The company agreed to suspend sales following a request from the National Medicines Safety Agency (ANSM) in the country. It now proceeds with the withdrawal of its devices from the market, pending the implementation of an action plan. ANSM requested a plan aimed at reducing certain risks linked to communication, follow-up and adverse events associated with the balloon.
Natick Massachusetts–based Allurion is the developer of an AI-powered gastric balloon for weight loss. The swallowable balloon requires no surgery, endoscopy or anesthesia. Once swallowed, the balloon fills and remains in the stomach for approximately four months before self-emptying and passing out naturally.
ANSM requested the withdrawal of the system due to adverse events linked to gastrointestinal complications, according to a news release.
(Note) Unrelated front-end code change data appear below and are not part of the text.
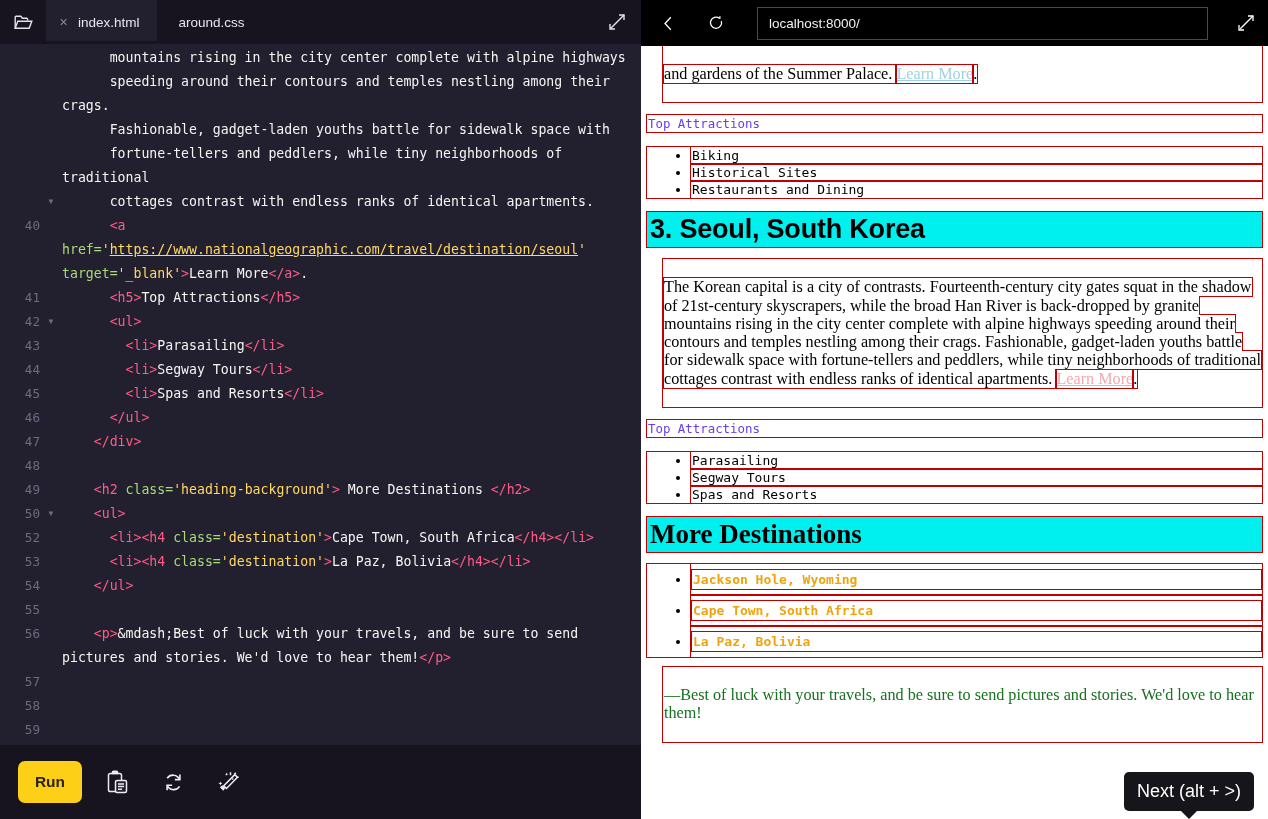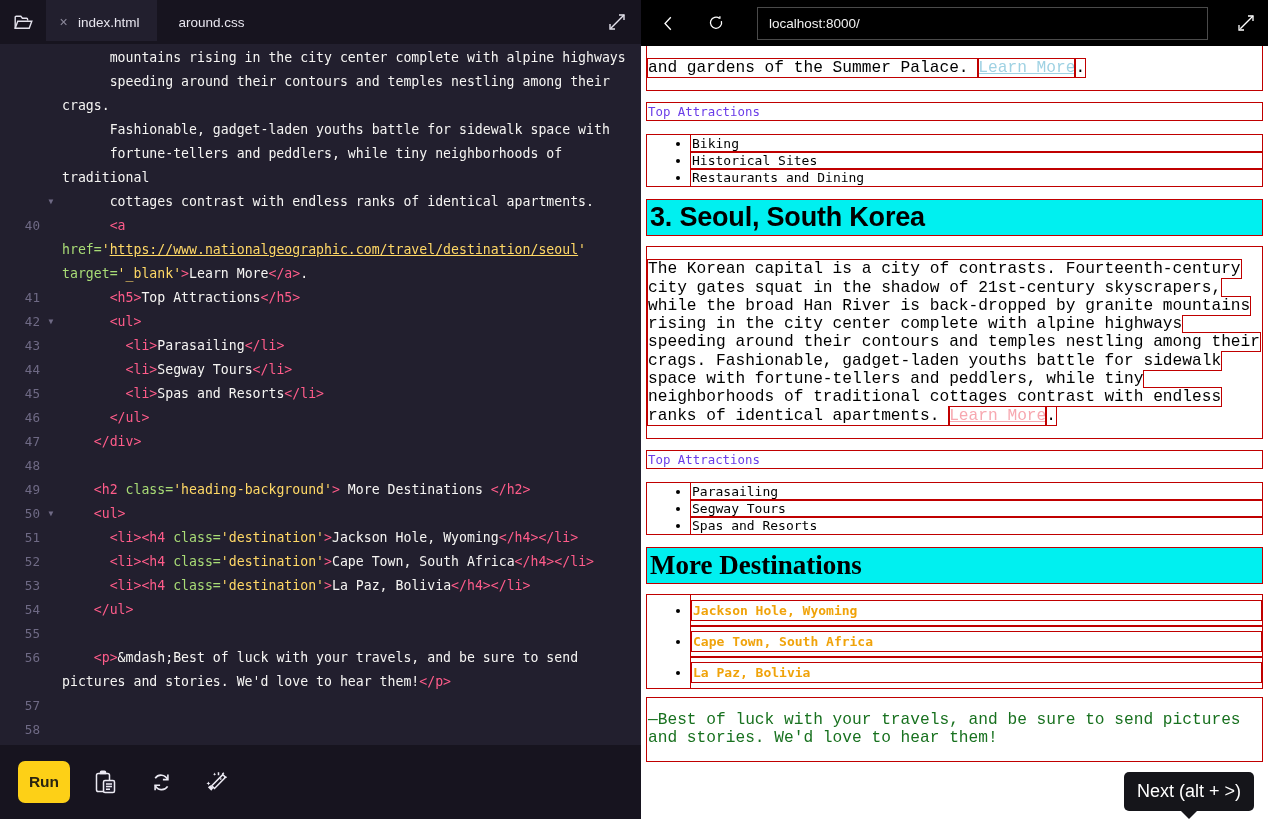"and gardens of the Summer" .page p { font-family: Liberation Mono, monospace -> Liberation Serif, serif; margin: 0 0 13px 0 -> 0 0 13px 16px; padding: 13px 1px -> 19px 1px }
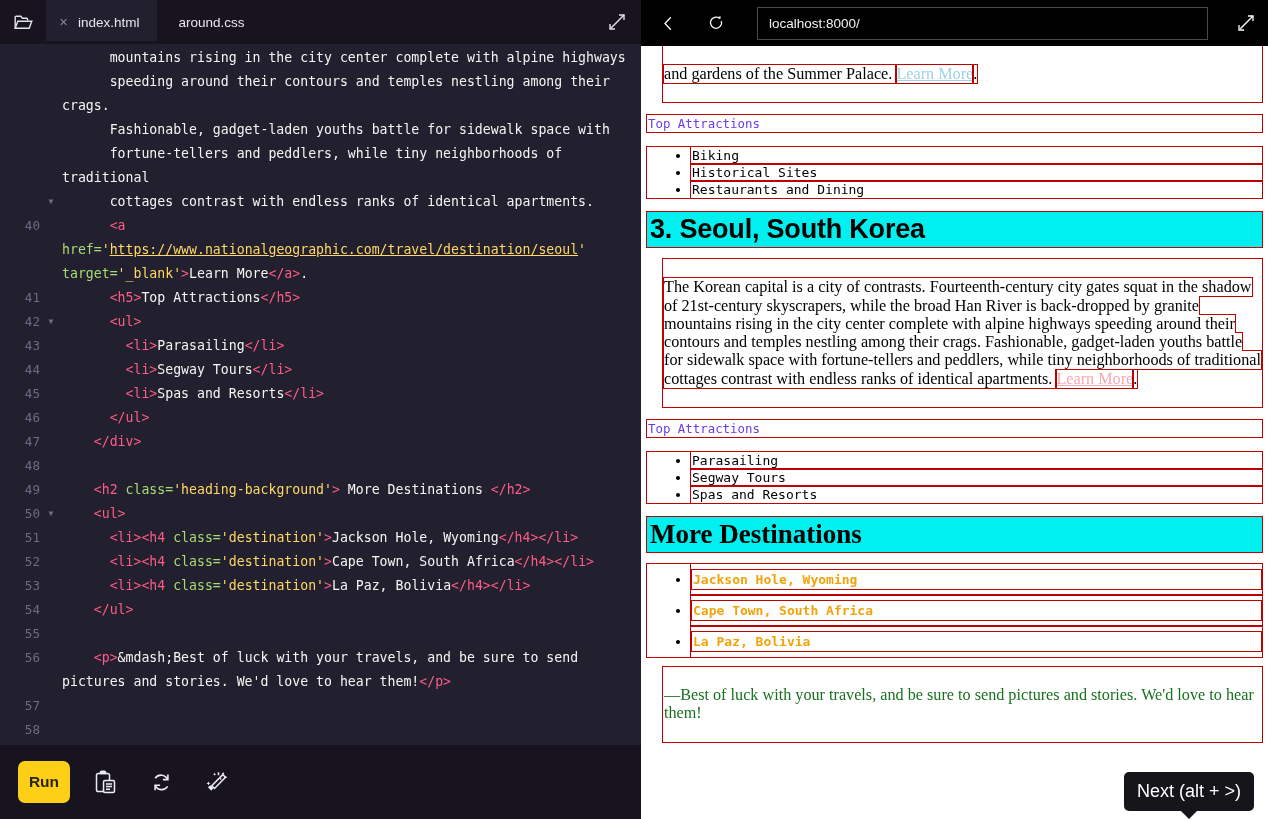"51" div.code-line { html: <div><span>51</span><span></span><span><span> </span><span>&lt;li&gt;&lt;h4 </span><span>class=</span><span>'destination'</span><span>&gt;</span><span>Jackson Hole, Wyoming</span><span>&lt;/h4&gt;&lt;/li&gt;</span></span></div> -> none }
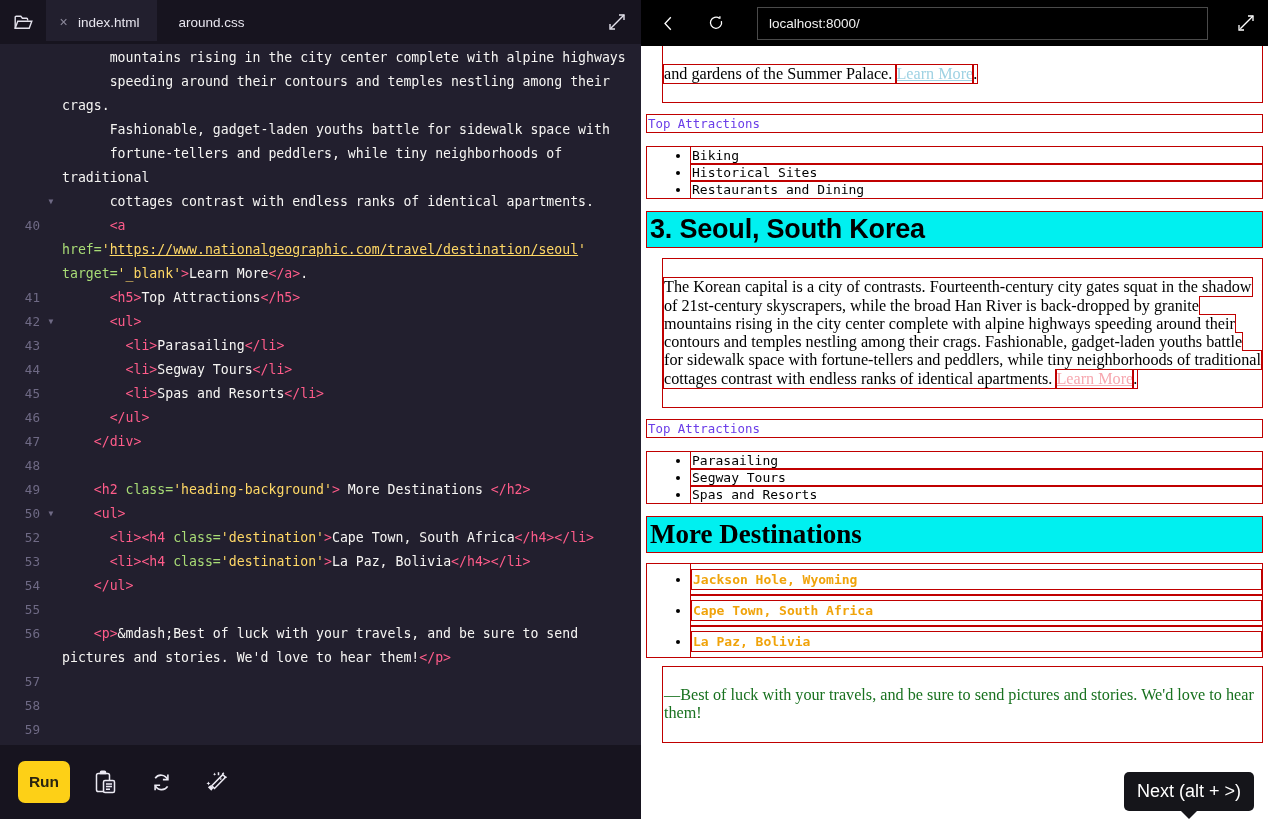"Run" .run-btn { width: 52px -> 64px }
Allurion noted that the agency did not recommend the removal of balloons currently in place in treated patients. Those who benefitted from the balloon can continue treatment, the company said.
Allurion said it questions the agency’s decision, but remains fully cooperative with ANSM and has a risk reduction program in development.
“Patient safety and product quality are Allurion’s top priorities,” said Dr. Ram Chuttani, Allurion’s chief medical officer. “We are committed to strictly adhering to all regulatory requirements, relying on the most rigorous scientific evidence, and achieving the highest industry standards for our products. We will continue to work with the medical community and authorities regulatory requirements to implement our risk reduction plan and continue to serve our patients.”
Up to now, it’s been mostly positive for Allurion, which partnered with Medtronic on the platform last year. In April, it closed a $48 million financing to further advance its technology. In June, the company announced positive data for the balloon, too.